■ **Data provided**

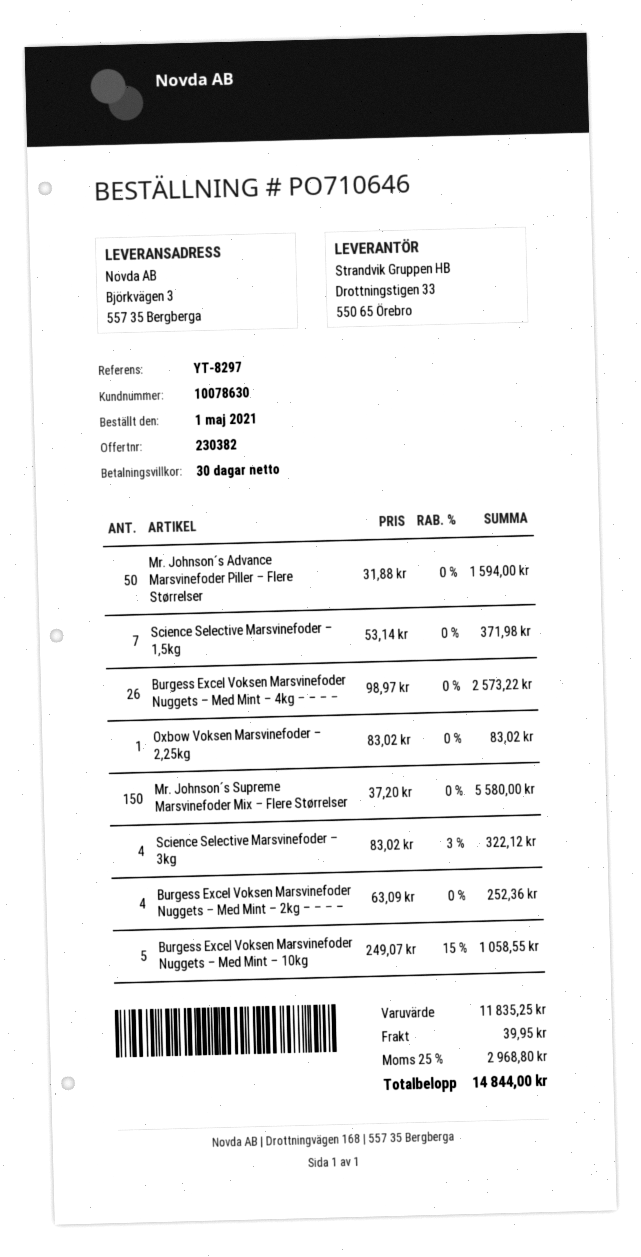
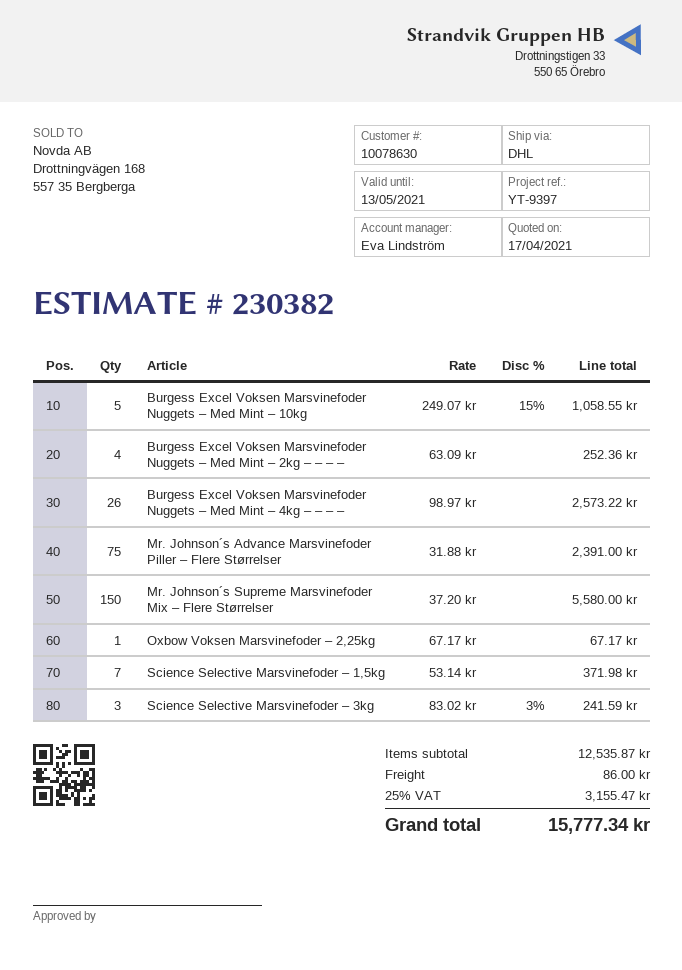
reference: YT-8297 -> YT-9397
Mr. Johnson´s Advance Marsvinefoder Piller – Flere Størrelser: 50 x 31.88 = 1594.00 -> 75 x 31.88 = 2391.00
Oxbow Voksen Marsvinefoder – 2,25kg: 1 x 83.02 = 83.02 -> 1 x 67.17 = 67.17
Science Selective Marsvinefoder – 3kg: 4 x 83.02 - 3% = 322.12 -> 3 x 83.02 - 3% = 241.59
subtotal: 11835.25 -> 12535.87
shipping: 39.95 -> 86.00
tax: 25% = 2968.80 -> 25% = 3155.47
total: 14844.00 -> 15777.34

■ **What to do**
Every line above that has the string "Marsvinefoder" needs to be copied.

■ **Worked solution**
Mr. Johnson´s Advance Marsvinefoder Piller – Flere Størrelser: 50 x 31.88 = 1594.00 -> 75 x 31.88 = 2391.00
Oxbow Voksen Marsvinefoder – 2,25kg: 1 x 83.02 = 83.02 -> 1 x 67.17 = 67.17
Science Selective Marsvinefoder – 3kg: 4 x 83.02 - 3% = 322.12 -> 3 x 83.02 - 3% = 241.59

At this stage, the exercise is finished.